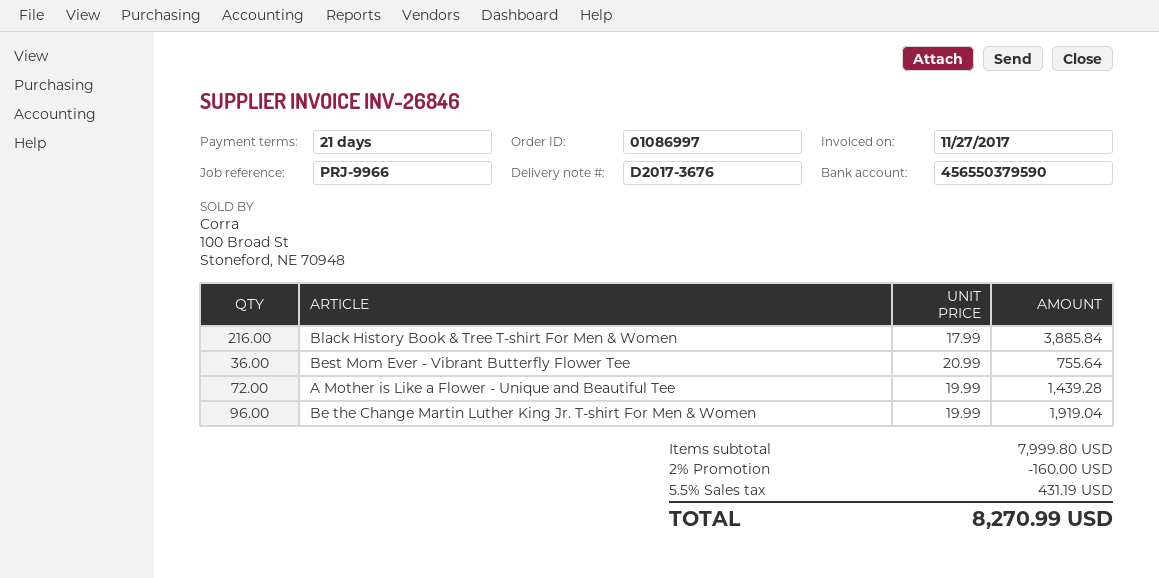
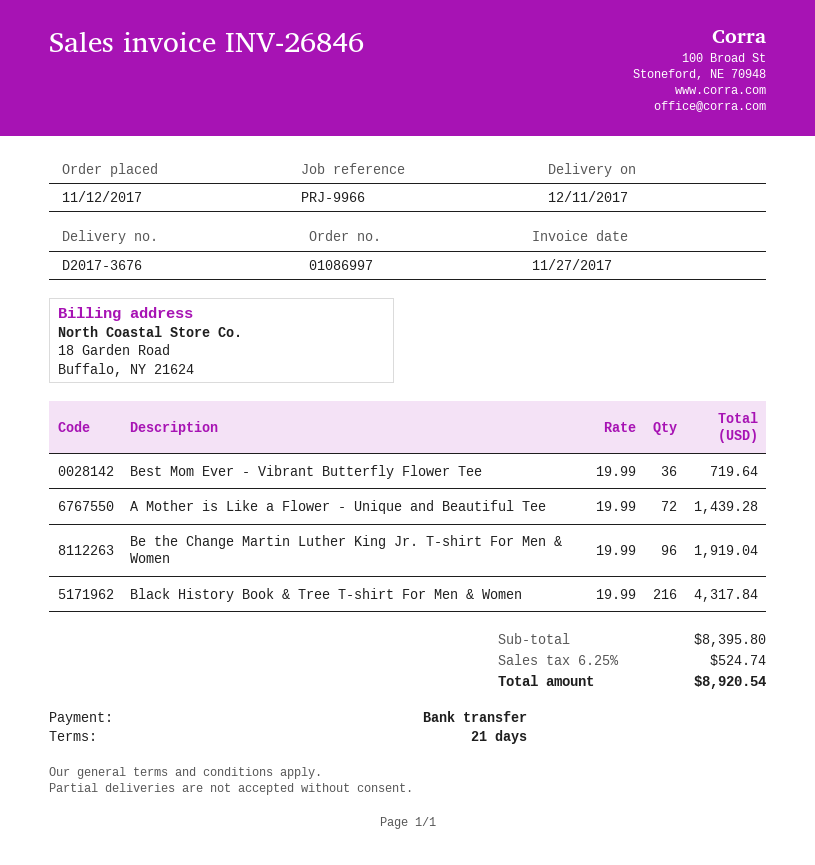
Black History Book & Tree T-shirt For Men & Women: 216 x 17.99 = 3885.84 -> 216 x 19.99 = 4317.84
Best Mom Ever - Vibrant Butterfly Flower Tee: 36 x 20.99 = 755.64 -> 36 x 19.99 = 719.64
subtotal: 7999.80 -> 8395.80
discount: 2% = 160.00 -> none
tax: 5.5% = 431.19 -> 6.25% = 524.74
total: 8270.99 -> 8920.54

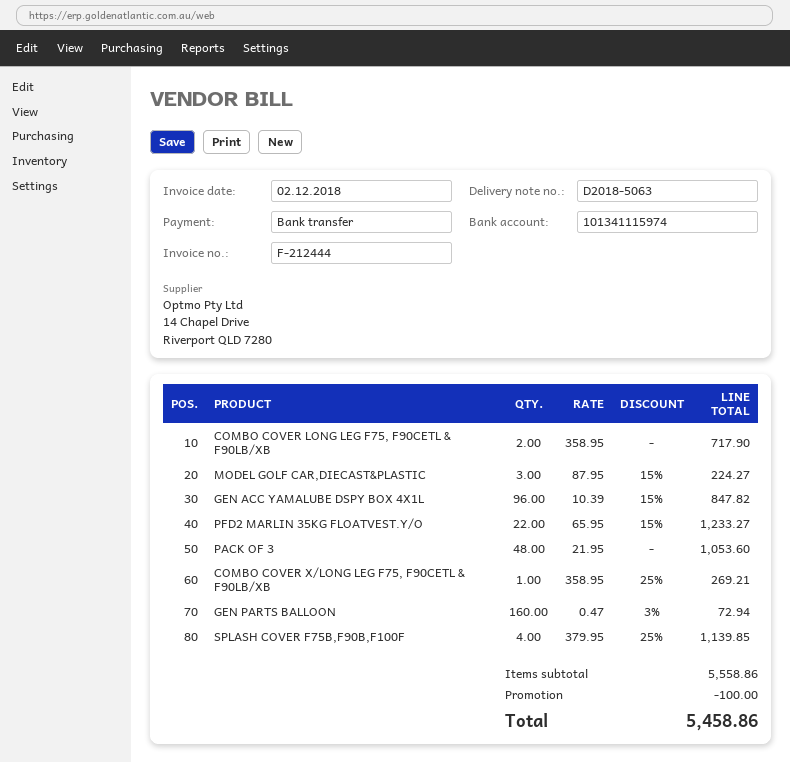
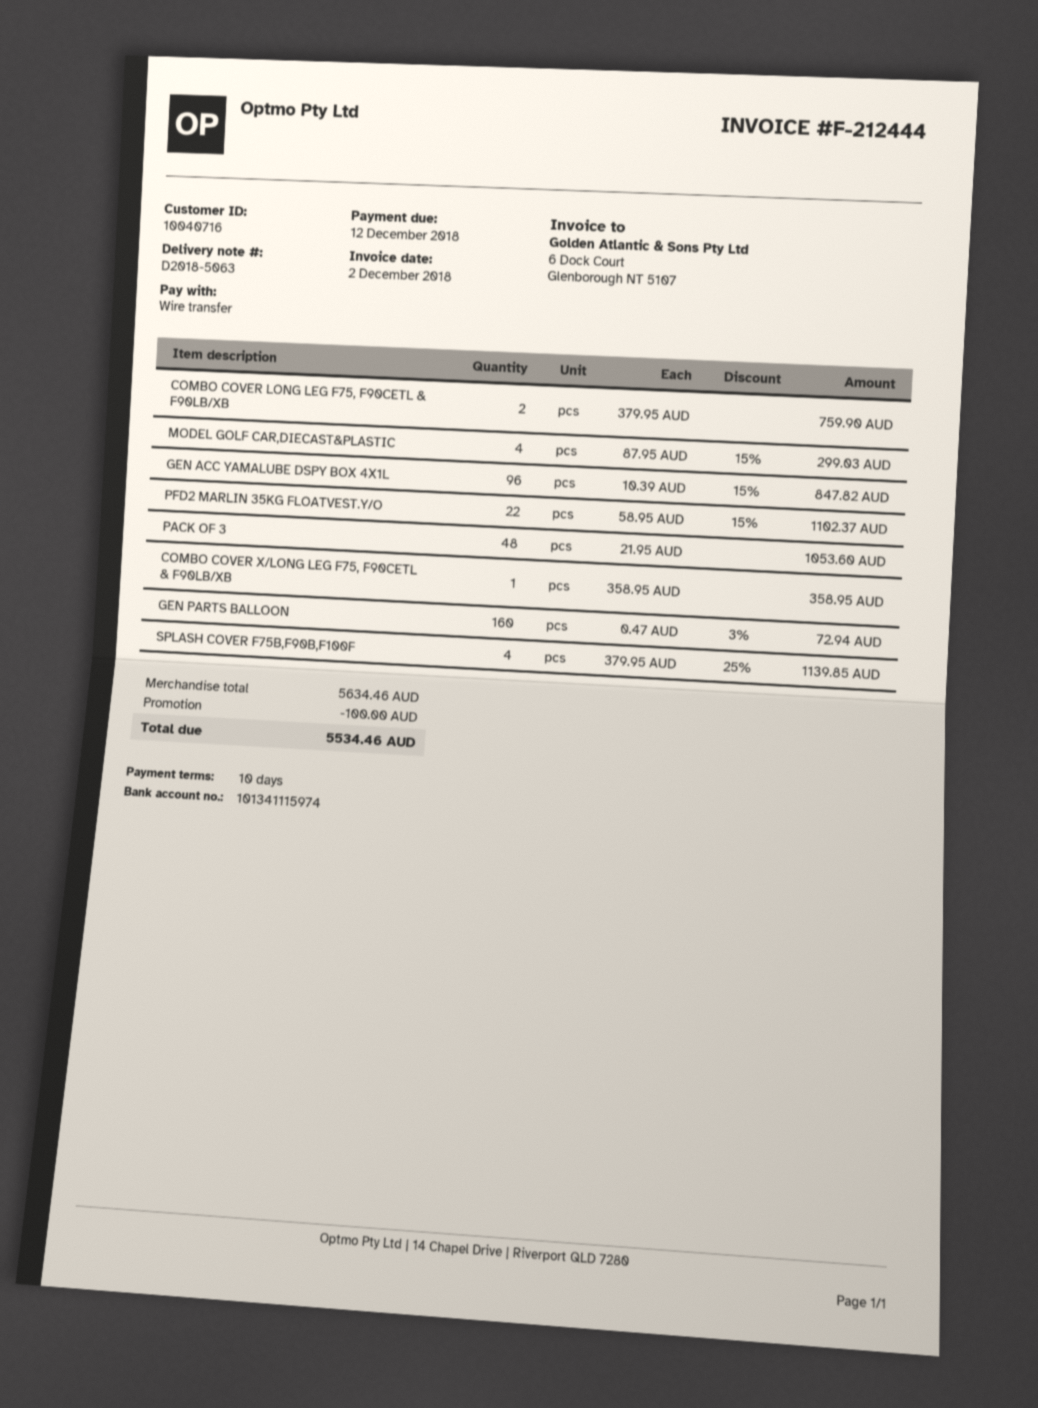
COMBO COVER LONG LEG F75, F90CETL & F90LB/XB: 2 x 358.95 = 717.90 -> 2 x 379.95 = 759.90
MODEL GOLF CAR,DIECAST&PLASTIC: 3 x 87.95 - 15% = 224.27 -> 4 x 87.95 - 15% = 299.03
PFD2 MARLIN 35KG FLOATVEST.Y/O: 22 x 65.95 - 15% = 1233.27 -> 22 x 58.95 - 15% = 1102.37
COMBO COVER X/LONG LEG F75, F90CETL & F90LB/XB: 1 x 358.95 - 25% = 269.21 -> 1 x 358.95 = 358.95
subtotal: 5558.86 -> 5634.46
total: 5458.86 -> 5534.46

• • • •

#### Task description:
Only the line containing "COMBO COVER X/LONG" and the lines after it, up to and including the last line of the data, should appear in the answer, exactly as written.

#### Solution for this exercise:
COMBO COVER X/LONG LEG F75, F90CETL & F90LB/XB: 1 x 358.95 - 25% = 269.21 -> 1 x 358.95 = 358.95
subtotal: 5558.86 -> 5634.46
total: 5458.86 -> 5534.46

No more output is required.